Work required ▸
Below are records; copy every line among them that contains the word "border".

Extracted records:

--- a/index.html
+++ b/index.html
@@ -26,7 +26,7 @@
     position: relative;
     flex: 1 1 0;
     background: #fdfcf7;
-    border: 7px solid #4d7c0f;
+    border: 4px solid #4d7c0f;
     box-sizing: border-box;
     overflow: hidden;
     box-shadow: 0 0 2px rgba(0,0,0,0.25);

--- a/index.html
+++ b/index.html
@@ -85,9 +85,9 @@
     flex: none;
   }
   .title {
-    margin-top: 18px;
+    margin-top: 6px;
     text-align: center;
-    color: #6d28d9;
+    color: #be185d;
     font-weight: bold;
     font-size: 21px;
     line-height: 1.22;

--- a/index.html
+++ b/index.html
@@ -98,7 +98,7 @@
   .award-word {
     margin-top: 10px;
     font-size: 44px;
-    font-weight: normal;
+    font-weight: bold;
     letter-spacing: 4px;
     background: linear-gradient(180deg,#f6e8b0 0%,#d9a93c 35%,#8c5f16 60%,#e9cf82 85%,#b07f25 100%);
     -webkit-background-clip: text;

Result of this exercise ▸
-    border: 7px solid #4d7c0f;
+    border: 4px solid #4d7c0f;
     box-sizing: border-box;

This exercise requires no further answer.